Here's my deal.
Victim-blaming is siding with the assailant. Yes it is. Yes. It is.
Considering that the school board basically told Dynasty it was his fault for being bullied because he comes off as being too gay, I think they know why he was being bullied and what was happening to him just wasn't important to them.
Now, it could be said that it wasn't important to them because they don't do jack about victims of bullying in general, which has been my experience. However, considering the victim-blaming Dynasty received, it doesn't sound like the school board disagreed with the bullies' opinion of LGBT people. They just might have liked the bullies to "express" that opinion off school grounds.
From what I learned about how public schools handle bullying, the right thing to do is always to tell an adult, but it's not generally going to do any good. There are certain kinds of people whose lives are just plain worth less to everyone else, and members of those groups always learn where they stand sooner or later.
For the record, my parents didn't send me to school with a weapon that was against the rules for me to have or that could be confiscated. Note that I didn't say they sent me with nothing. My dad just understood that if I can't count on administrators, then they must be assumed to be extra hazards.
If Dynasty's mom made any mistake here, it's in not treating the administrators as being as much her son's enemies as they really turned out to be. Dynasty deserved that weapon, but it gave administrators the excuse they needed to help homophobic bullies make his life miserable, and of course they took that excuse and ran with it.

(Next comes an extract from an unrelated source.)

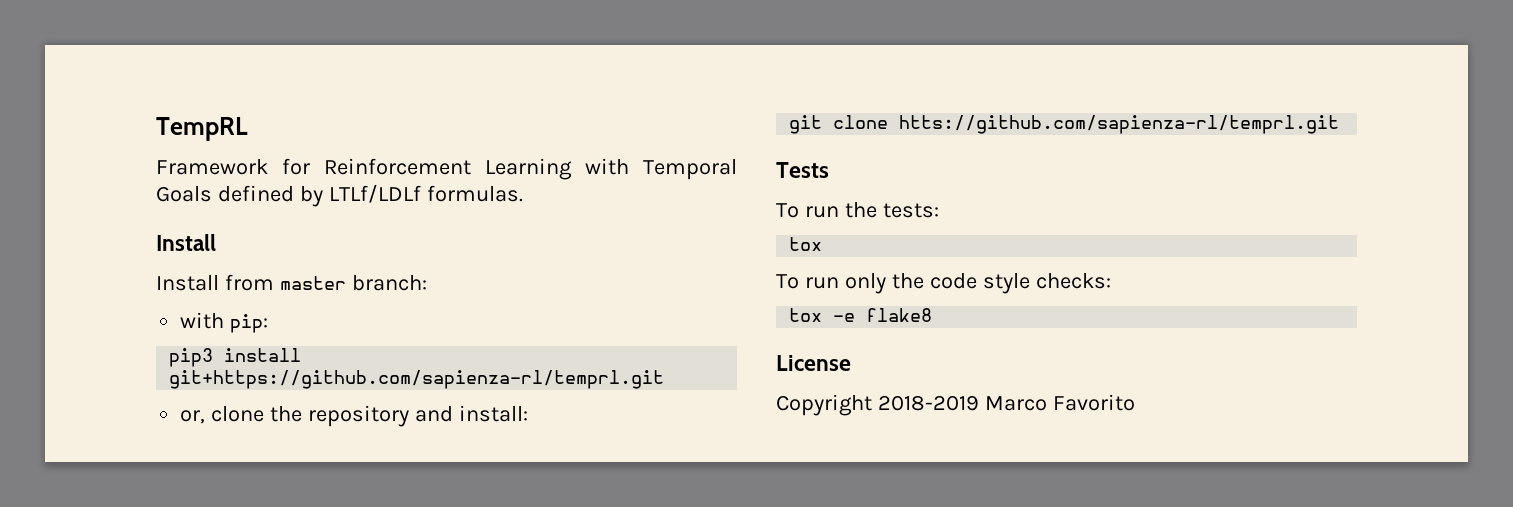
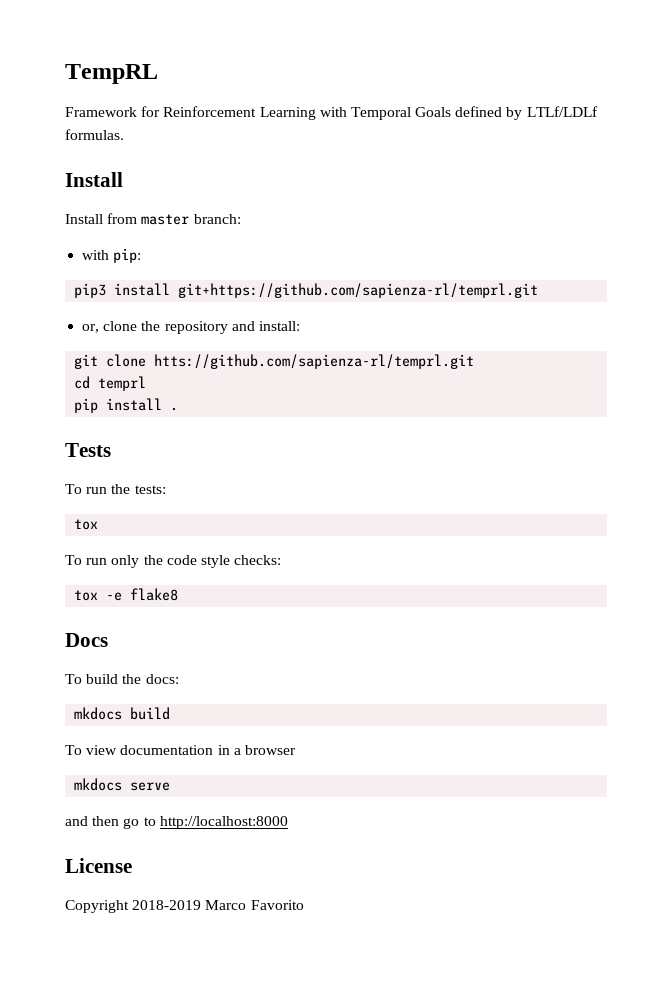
(1340, 124) none -> [74,376,147,391] [74,398,179,413] // cd temprl // pip install .
(933, 315) none -> [65,633,108,647] [65,674,179,684] [74,707,171,720] [65,745,296,755] [74,778,171,791] [65,816,288,829] // Docs // To build the docs: // mkdocs build // To view documentation in a browser // mkdocs serve // and then go to http://localhost:8000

Still, giving them an excuse to help homophobes mess with a gay kid's life doesn't make it her fault that they did. The administrators are still accountable for the fact that they took that opportunity and used it to make the situation even worse by picking the victim of bullying to make an example of.
That is such a cynical way of looking at it.
I don't mean to sound overly cynical here, because I am an optimist that we can make things better. The world doesn't have to be like this. However. This is what the world is like now; this is what we've got. I don't think Dynasty mattered to the administrators, because certain kinds of people are often treated as disposable, particularly for the sake of "keeping order."
The difference between me and a cynic is that I know we can do better than this. I just am not so starry-eyed that I'm willing to candy-coat what Dynasty's really up against and how long the list is of people who'd lose ZERO sleep over harm to this kid because of his orientation.
But! But! How can you say that adults don't care? I'M AN ADULT! D:
I think so many adults want kids to trust them SO BADLY that they've forgotten how few adults kids can really count on. We're not supposed to tell kids, "We can't protect you so you'll have to learn to protect yourself." But um. For a lot of kids it's true, and I think a lot of people reading probably learned that firsthand.
For those who didn't? Take it from me. Failing to teach children the real limits of what they can count on adults for is not merely teaching a lie--it's teaching a potentially dangerous one. There's generally a point at which politely requesting help from the powerful but disinterested authorities fails. As activist type people (which many of my friends are) many of us are aware of it, but get squeamish about applying it to children, because then we're including ourselves in the group of people that they can't always depend on, and that hurts.
It's still true, though.
I cannot romanticize my own younger years nearly hard enough to forget that. Maybe some people can, and anybody can talk a good long line about all of the things Dynasty's mom could have done beyond getting the school board and an independent panel to review the situation, but it seems like everything on that list amounts to a polite request for justice.
We all know how effective those are.
The only reason to make those polite requests is to preserve moral high ground for later. Basically: Do it so that you can say you did. You will need to be able to say that later for when every adult who promised to have your back inevitably betrays your trust, because your only weapon against them is your ability to destroy their credibility. Talk to them first to set up the shot.
It's not going to help, though. Maybe a lot of adults don't remember that, but some kids don't have the luxury of forgetting.